As pointed out, I'm not an MP. I know a few guys who've done the MSG "tour." None got an "easy" posting like Rome - do they have MPs at the Embassy in Rome? I know for a fact that not all missions get MSGs - it's based on threat (as determined by FAC). I do know a couple of guys that earned their pay and benefits, and the undoubtedly good PERs they got. It's a challenging job - not "community policing" and strutting around in gucci new black uniforms. 



> Again no puts a gun to your head to volunteer for embassy postings, luck of the draw.



Absolutely, but don't they also get _selected_ based on their PERs? Or is the MP branch just another bunch of good ol' boys who promote the welfare of the ones with the secret handshake, and keep the the rest of the po' cpls down.

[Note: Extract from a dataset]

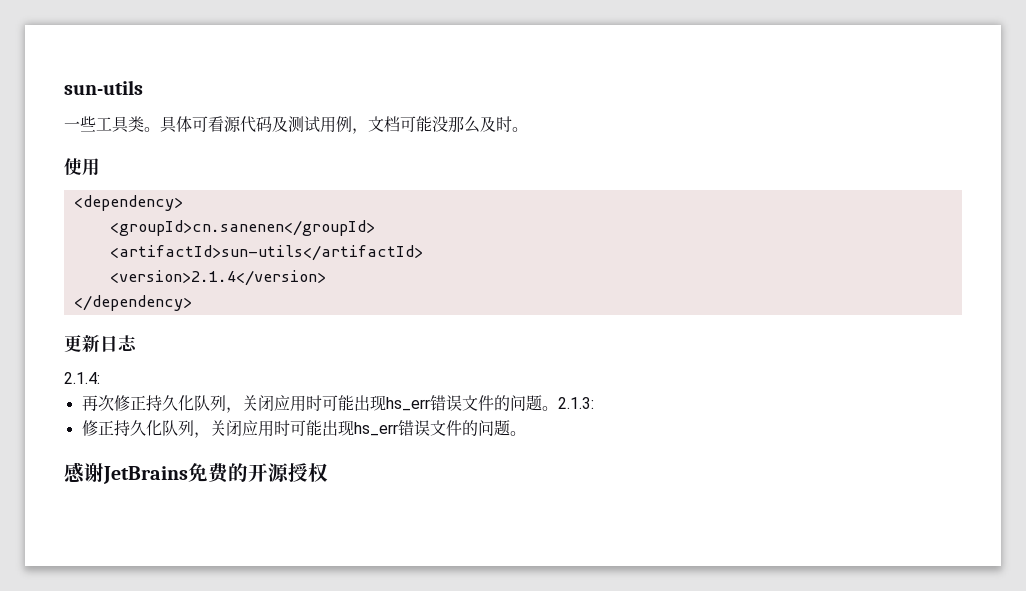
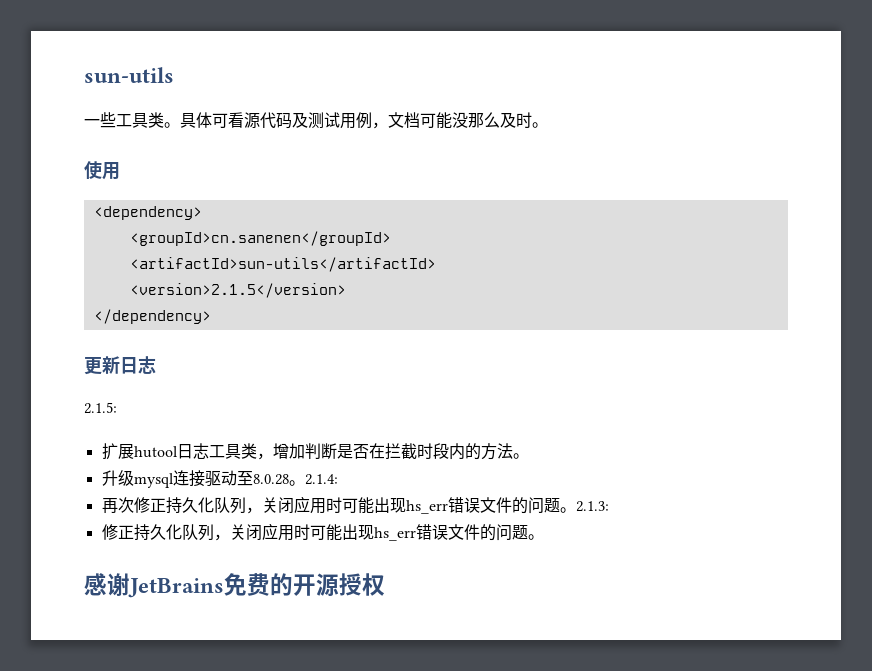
[109,270,326,286] <version>2.1.4</version> -> [129,283,346,298] <version>2.1.5</version>
(137, 343) none -> [84,402,117,414] [101,443,529,460] [101,470,305,488] 2.1.5: // 扩展hutool日志工具类，增加判断是否在拦截时段内的方法。 // 升级mysql连接驱动至8.0.28。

Some of your comments have a vinegar smell to them.

As Kevin pointed out - however cushy you think their posting is, they're "in the sh*t" more than the average CF member "behind the wire" in a nice camp like Julien, or better, the Golan (great suntan tour, and a tax break!)

Sandbag:
MSGs get posted accompanied by family unless the posting itself is restricted (like Kabul and, I think, Islamabad). The PDA is determined by the same hardship and risk committee as does it for ops, and they do it based on a variety of criteria. They don't just "bump it up" to compensate for something we might think is unfair. 

They get "VTA," which is also available to those who are attach-posted for an Op (and who may go accompanied if it is a one-year position - like UNMOs is some places).

I'm not sure what your circumstances were, though I can risk a guess. However, I'm trying to think what non-monetary benefits you might be talking about. Can you elabourate?

Acorn


----------



## Sandbag (11 Oct 2005)

Thanks Acorn, excuse my stubby fingers regarding VTA.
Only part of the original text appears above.